Nor did these vices wholly end with the victory of the natural system of classification; they are, indeed--as we shall see more fully in subsequent lectures--inseparable from all exclusive study of the plant from the purely morphological point of view, that is, from looking at it simply as a form to be described, compared and analysed, named and classified, and thereafter done with. It is a convenient abstraction, of course, and indispensable in its way; but we must not mistake, as botanists were wont to do, or, indeed, so many still do, this necessary artifice of the morphological department of the science for its whole method. For even when we have learned all we can from Linnaeus, applied to this the comparative anatomy of [Antoine Laurent de] Jussieu and [Georges] Cuvier, and re-read the whole by the light of the yet deeper and more poetic conception of morphological unity which is associated with the name of Goethe; nay even when with the embryologist we watch the phantasmagoria of development change, we are as yet only the crystallographers of organic nature, and not yet, properly speaking, biologists at all.
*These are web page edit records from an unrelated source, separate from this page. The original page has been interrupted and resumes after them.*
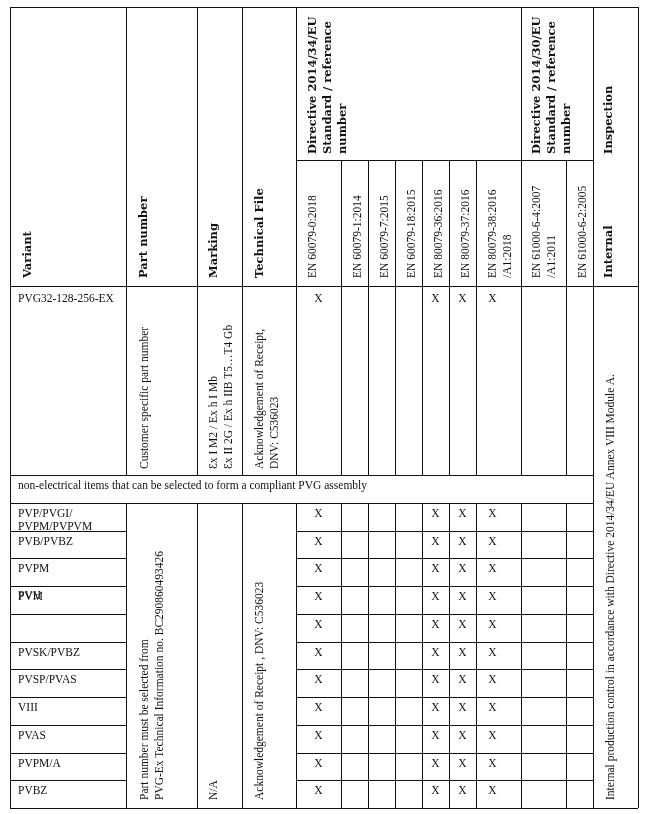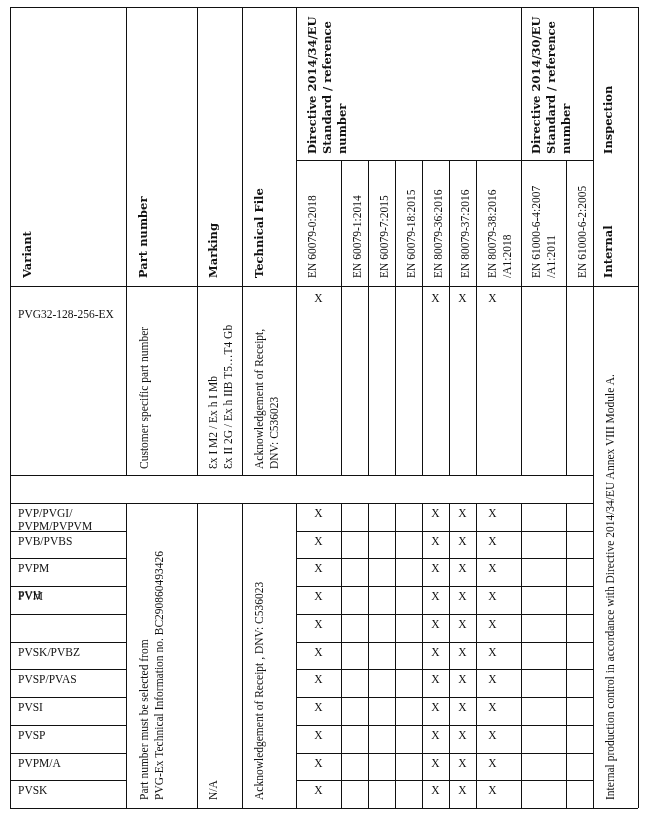--- a/index.html
+++ b/index.html
@@ -95,38 +95,39 @@
     <div class="rot ml std" style="left: 350px; top: 278px;">EN 60079-1:2014</div>
     <div class="rot ml std" style="left: 377px; top: 278px;">EN 60079-7:2015</div>
     <div class="rot ml std" style="left: 404px; top: 278px;">EN 60079-18:2015</div>
     <div class="rot ml std" style="left: 431px; top: 278px;">EN 80079-36:2016</div>
     <div class="rot ml std" style="left: 458px; top: 278px;">EN 80079-37:2016</div>
     <div class="rot ml std" style="left: 485px; top: 278px;">EN 80079-38:2016
 /A1:2018</div>
     <div class="rot ml std" style="left: 529px; top: 278px;">EN 61000-6-4:2007
 /A1:2011</div>
     <div class="rot ml std" style="left: 575px; top: 278px;">EN 61000-6-2:2005</div>
-    <div class="plain ml" style="left: 18px; top: 308px;">PVG32-128-256-EX</div>
+    <div class="plain ml" style="left: 18px; top: 292px;">PVG32-128-256-EX</div>
     <div class="rot ml body" style="left: 137px; top: 469px;">Customer specific part number</div>
     <div class="rot ml body" style="left: 206px; top: 469px;">Ɛx I M2 / Ex h I Mb
 Ɛx II 2G / Ex h IIB T5…T4 Gb</div>
     <div class="rot ml body" style="left: 252px; top: 469px;">Acknowledgement of Receipt,
 DNV: C536023</div>
     <div class="x" style="left: 318.5px; top: 292px;"><span>X</span></div>
     <div class="x" style="left: 435.5px; top: 292px;"><span>X</span></div>
     <div class="x" style="left: 462.5px; top: 292px;"><span>X</span></div>
     <div class="x" style="left: 492.5px; top: 292px;"><span>X</span></div>
+    <div class="plain ml" style="left: 18px; top: 479px;">non-electrical items that can be selected to form a compliant PVG assembly</div>
     <div class="rot ml body" style="left: 603px; top: 800px;">Internal production control in accordance with Directive 2014/34/EU Annex VIII Module A.</div>
     <div class="plain ml" style="left: 18px; top: 507px;">PVP/PVGI/
 PVPM/PVPVM</div>
     <div class="x" style="left: 318.5px; top: 507px;"><span>X</span></div>
     <div class="x" style="left: 435.5px; top: 507px;"><span>X</span></div>
     <div class="x" style="left: 462.5px; top: 507px;"><span>X</span></div>
     <div class="x" style="left: 492.5px; top: 507px;"><span>X</span></div>
-    <div class="plain ml" style="left: 18px; top: 534.727px;">PVB/PVBS</div>
+    <div class="plain ml" style="left: 18px; top: 534.727px;">PVB/PVBZ</div>
     <div class="x" style="left: 318.5px; top: 534.727px;"><span>X</span></div>
     <div class="x" style="left: 435.5px; top: 534.727px;"><span>X</span></div>
     <div class="x" style="left: 462.5px; top: 534.727px;"><span>X</span></div>
     <div class="x" style="left: 492.5px; top: 534.727px;"><span>X</span></div>
     <div class="plain ml" style="left: 18px; top: 562.455px;">PVPM</div>
     <div class="x" style="left: 318.5px; top: 562.455px;"><span>X</span></div>
     <div class="x" style="left: 435.5px; top: 562.455px;"><span>X</span></div>
     <div class="x" style="left: 462.5px; top: 562.455px;"><span>X</span></div>
     <div class="x" style="left: 492.5px; top: 562.455px;"><span>X</span></div>
     <div class="plain ml" style="left: 18px; top: 590.182px;">PVM</div>
@@ -142,36 +143,36 @@
     <div class="plain ml" style="left: 18px; top: 645.636px;">PVSK/PVBZ</div>
     <div class="x" style="left: 318.5px; top: 645.636px;"><span>X</span></div>
     <div class="x" style="left: 435.5px; top: 645.636px;"><span>X</span></div>
     <div class="x" style="left: 462.5px; top: 645.636px;"><span>X</span></div>
     <div class="x" style="left: 492.5px; top: 645.636px;"><span>X</span></div>
     <div class="plain ml" style="left: 18px; top: 673.364px;">PVSP/PVAS</div>
     <div class="x" style="left: 318.5px; top: 673.364px;"><span>X</span></div>
     <div class="x" style="left: 435.5px; top: 673.364px;"><span>X</span></div>
     <div class="x" style="left: 462.5px; top: 673.364px;"><span>X</span></div>
     <div class="x" style="left: 492.5px; top: 673.364px;"><span>X</span></div>
-    <div class="plain ml" style="left: 18px; top: 701.091px;">PVSI</div>
+    <div class="plain ml" style="left: 18px; top: 701.091px;">VIII</div>
     <div class="x" style="left: 318.5px; top: 701.091px;"><span>X</span></div>
     <div class="x" style="left: 435.5px; top: 701.091px;"><span>X</span></div>
     <div class="x" style="left: 462.5px; top: 701.091px;"><span>X</span></div>
     <div class="x" style="left: 492.5px; top: 701.091px;"><span>X</span></div>
-    <div class="plain ml" style="left: 18px; top: 728.818px;">PVSP</div>
+    <div class="plain ml" style="left: 18px; top: 728.818px;">PVAS</div>
     <div class="x" style="left: 318.5px; top: 728.818px;"><span>X</span></div>
     <div class="x" style="left: 435.5px; top: 728.818px;"><span>X</span></div>
     <div class="x" style="left: 462.5px; top: 728.818px;"><span>X</span></div>
     <div class="x" style="left: 492.5px; top: 728.818px;"><span>X</span></div>
     <div class="plain ml" style="left: 18px; top: 756.545px;">PVPM/A</div>
     <div class="x" style="left: 318.5px; top: 756.545px;"><span>X</span></div>
     <div class="x" style="left: 435.5px; top: 756.545px;"><span>X</span></div>
     <div class="x" style="left: 462.5px; top: 756.545px;"><span>X</span></div>
     <div class="x" style="left: 492.5px; top: 756.545px;"><span>X</span></div>
-    <div class="plain ml" style="left: 18px; top: 784.273px;">PVSK</div>
+    <div class="plain ml" style="left: 18px; top: 784.273px;">PVBZ</div>
     <div class="x" style="left: 318.5px; top: 784.273px;"><span>X</span></div>
     <div class="x" style="left: 435.5px; top: 784.273px;"><span>X</span></div>
     <div class="x" style="left: 462.5px; top: 784.273px;"><span>X</span></div>
     <div class="x" style="left: 492.5px; top: 784.273px;"><span>X</span></div>
     <div class="rot ml body" style="left: 137px; top: 800px;">Part number must be selected from
 PVG-Ex Technical Information no. BC290860493426</div>
     <div class="rot ml body" style="left: 206px; top: 800px;">N/A</div>
     <div class="rot ml body" style="left: 252px; top: 800px;">Acknowledgement of Receipt , DNV: C536023</div>
   </div>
For the distinctive character and problem of our science lies in the study, not of form, but of life. Yet even now compare how familiar and how scientific it seems to think and speak of the plant as a form; how unfamiliar, apparently merely poetic, if not childish, to speak of it as a life! Yet as physiology grows, we see that this mode of speech is the scientific one. Following, however, the dictates and example of the human anatomists of medical schools (in, or at any rate by, pupils of which Botany has long mainly been studied, the progress of Botany followed that of Zoology on lines of deepening anatomical analysis. General form was decomposed into its organs, these into their component tissues, these into their cells, and finally the fundamental and all-important protoplasm is reached.